# Records to process:
== Segment start ==
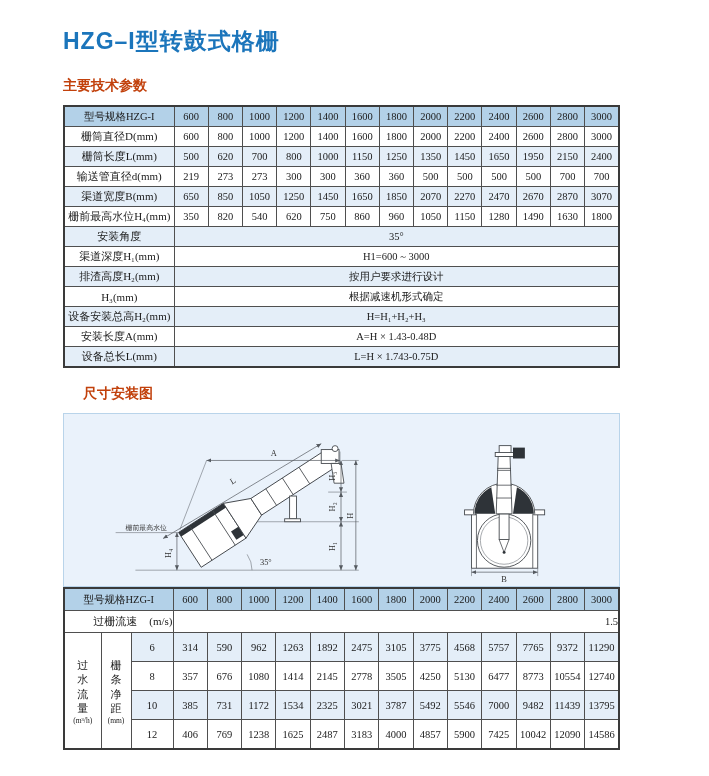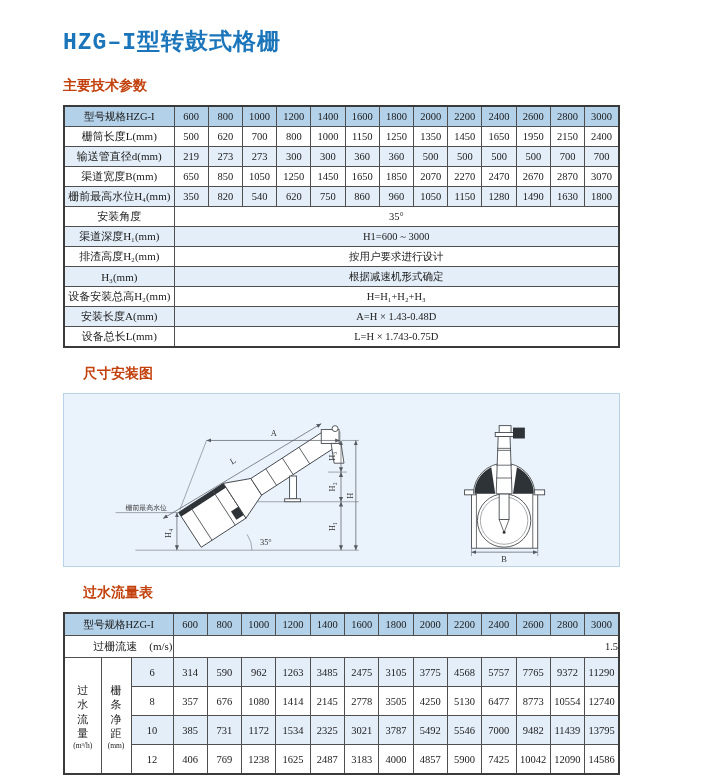--- a/index.html
+++ b/index.html
@@ -10,7 +10,7 @@
   }
   h1.title{
     margin:0 0 20px 0;
-    font-family:Liberation Mono, monospace;
+    font-family:Liberation Sans, sans-serif;
     font-size:23px;font-weight:bold;color:#1b75bb;letter-spacing:1px;
   }
   h2.sec{

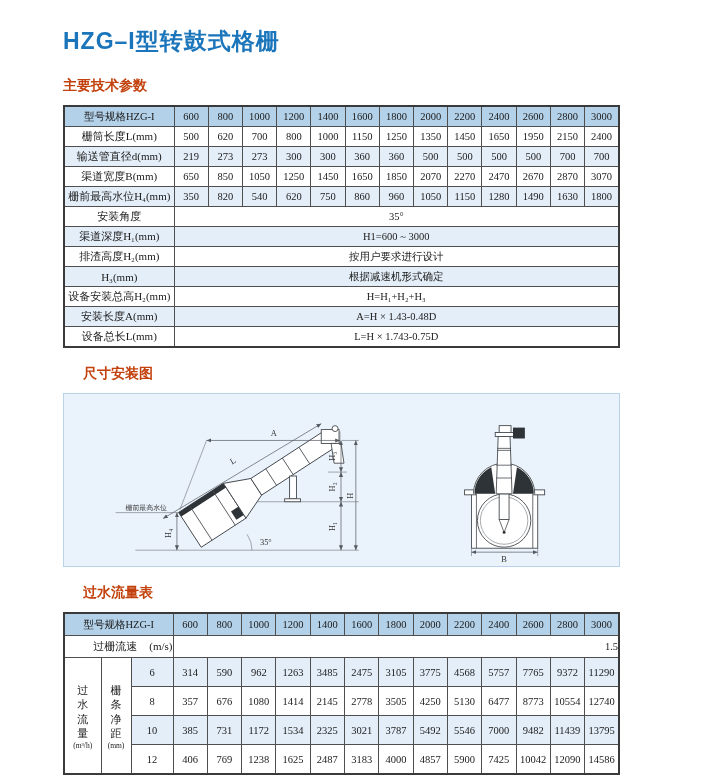--- a/index.html
+++ b/index.html
@@ -83,6 +83,22 @@
         </tr>
       </thead>
     <tbody>
+        <tr>
+          <td class="lbl">栅筒直径D(mm)</td>
+          <td>600</td>
+          <td>800</td>
+          <td>1000</td>
+          <td>1200</td>
+          <td>1400</td>
+          <td>1600</td>
+          <td>1800</td>
+          <td>2000</td>
+          <td>2200</td>
+          <td>2400</td>
+          <td>2600</td>
+          <td>2800</td>
+          <td>3000</td>
+        </tr>
         <tr>
           <td class="lbl">栅筒长度L(mm)</td>
           <td>500</td>

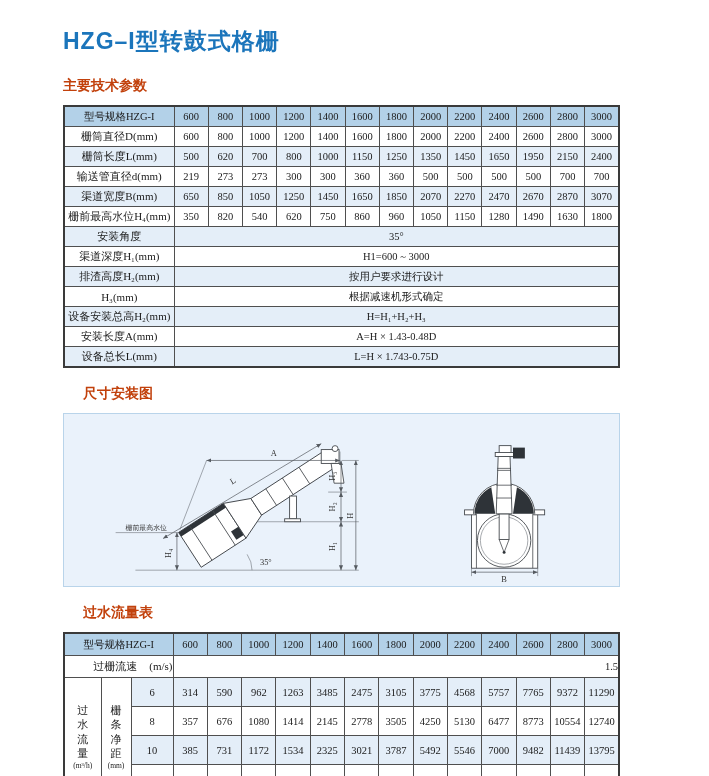--- a/index.html
+++ b/index.html
@@ -284,7 +284,6 @@
     </svg>
   </div>
 
-  <h2 class="sec mt">过水流量表</h2>
 
   <table class="spec" id="flow-table">
     <colgroup>

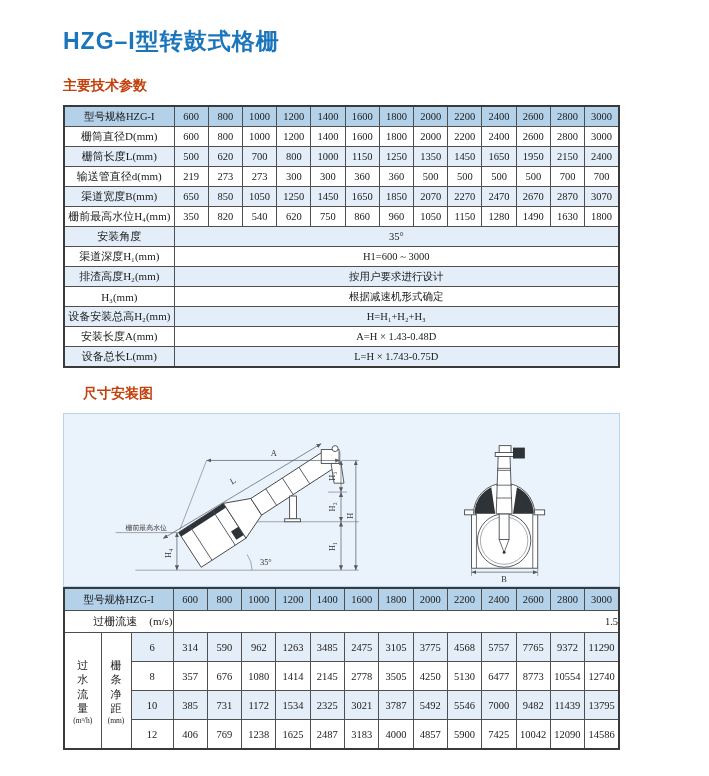--- a/index.html
+++ b/index.html
@@ -328,7 +328,7 @@
           <td>590</td>
           <td>962</td>
           <td>1263</td>
-          <td>3485</td>
+          <td>1892</td>
           <td>2475</td>
           <td>3105</td>
           <td>3775</td>

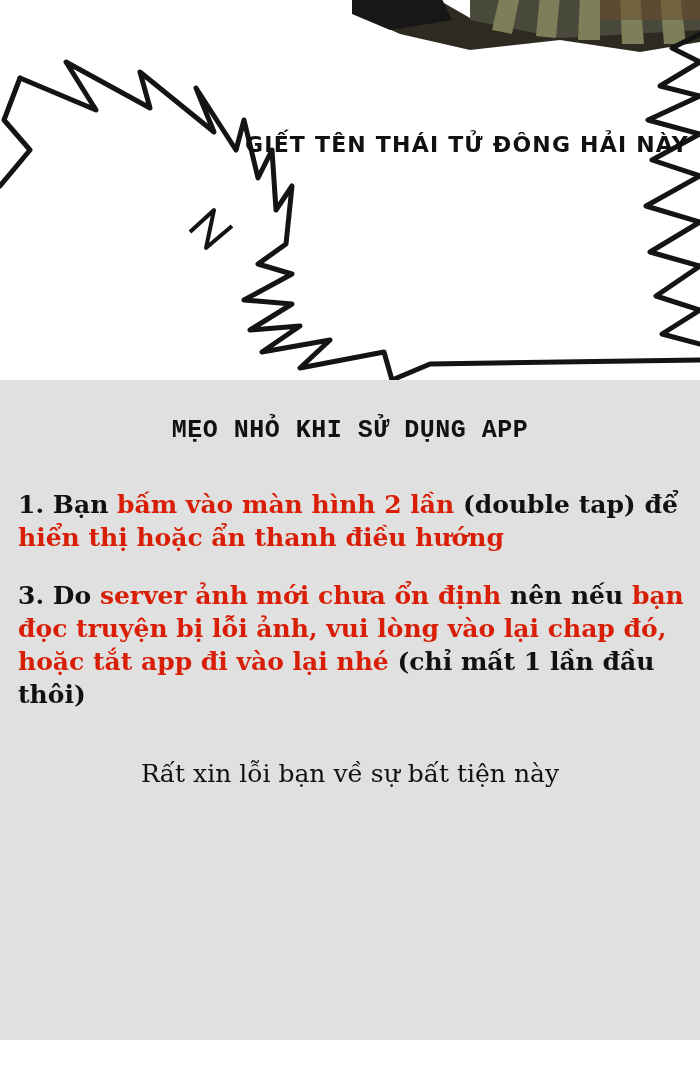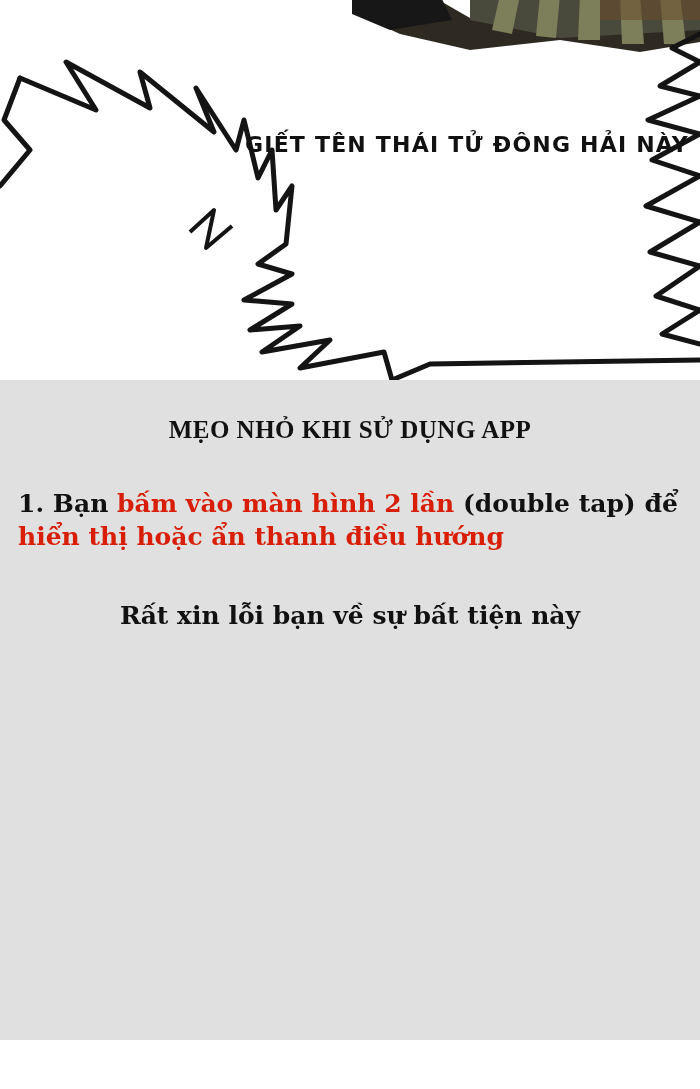--- a/index.html
+++ b/index.html
@@ -56,7 +56,7 @@
   }
   .notice-title {
     text-align: center;
-    font-family: Liberation Serif, serif;
+    font-family: Liberation Mono, monospace;
     font-weight: bold;
     font-size: 25px;
     color: #111111;

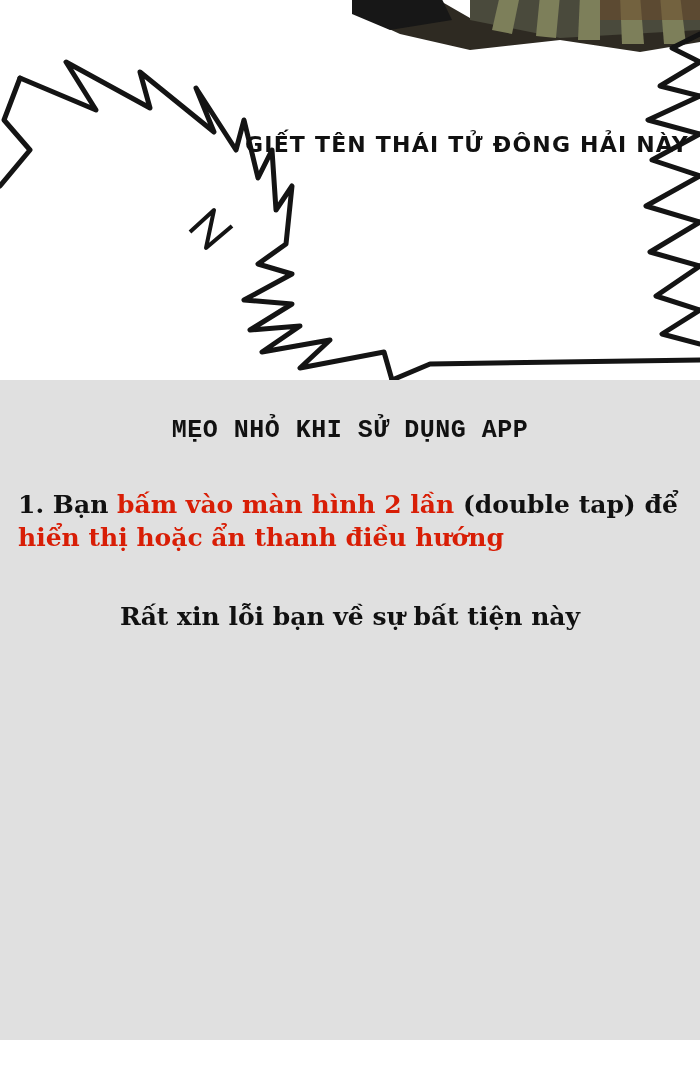--- a/index.html
+++ b/index.html
@@ -173,6 +173,9 @@
       </p>
 
 
+      <p class="notice-item">
+        <span>3. Do </span><span class="hl">server ảnh mới chưa ổn định</span><span> nên nếu </span><span class="hl">bạn đọc truyện bị lỗi ảnh, vui lòng vào lại chap đó, hoặc tắt app đi vào lại nhé</span><span> (chỉ mất 1 lần đầu thôi)</span>
+      </p>
 
 
     </div>

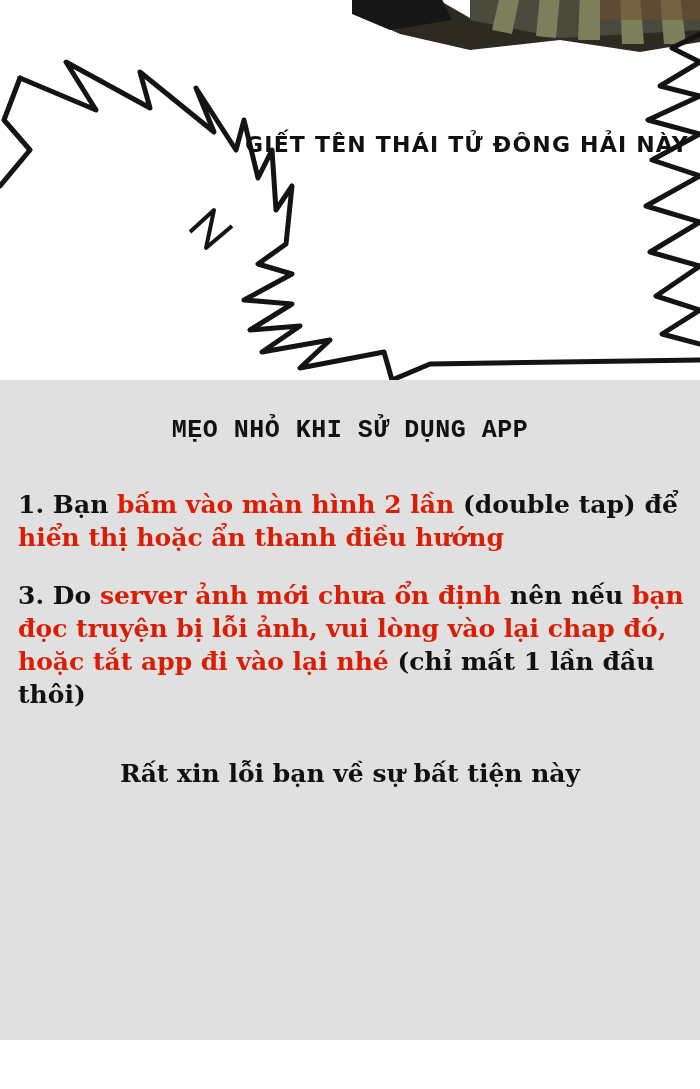--- a/index.html
+++ b/index.html
@@ -81,7 +81,7 @@
   .notice-footer {
     text-align: center;
     font-family: "DejaVu Serif", serif;
-    font-weight: bold;
+    font-weight: normal;
     font-size: 25px;
     color: #111111;
     padding-top: 28px;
== Segment end ==
# Work instruction:
Check each line of the listing above for the string "class" and return those that contain it.

# Task answer:
+          <td class="lbl">栅筒直径D(mm)</td>
           <td class="lbl">栅筒长度L(mm)</td>
-  <h2 class="sec mt">过水流量表</h2>
   <table class="spec" id="flow-table">
+      <p class="notice-item">
+        <span>3. Do </span><span class="hl">server ảnh mới chưa ổn định</span><span> nên nếu </span><span class="hl">bạn đọc truyện bị lỗi ảnh, vui lòng vào lại chap đó, hoặc tắt app đi vào lại nhé</span><span> (chỉ mất 1 lần đầu thôi)</span>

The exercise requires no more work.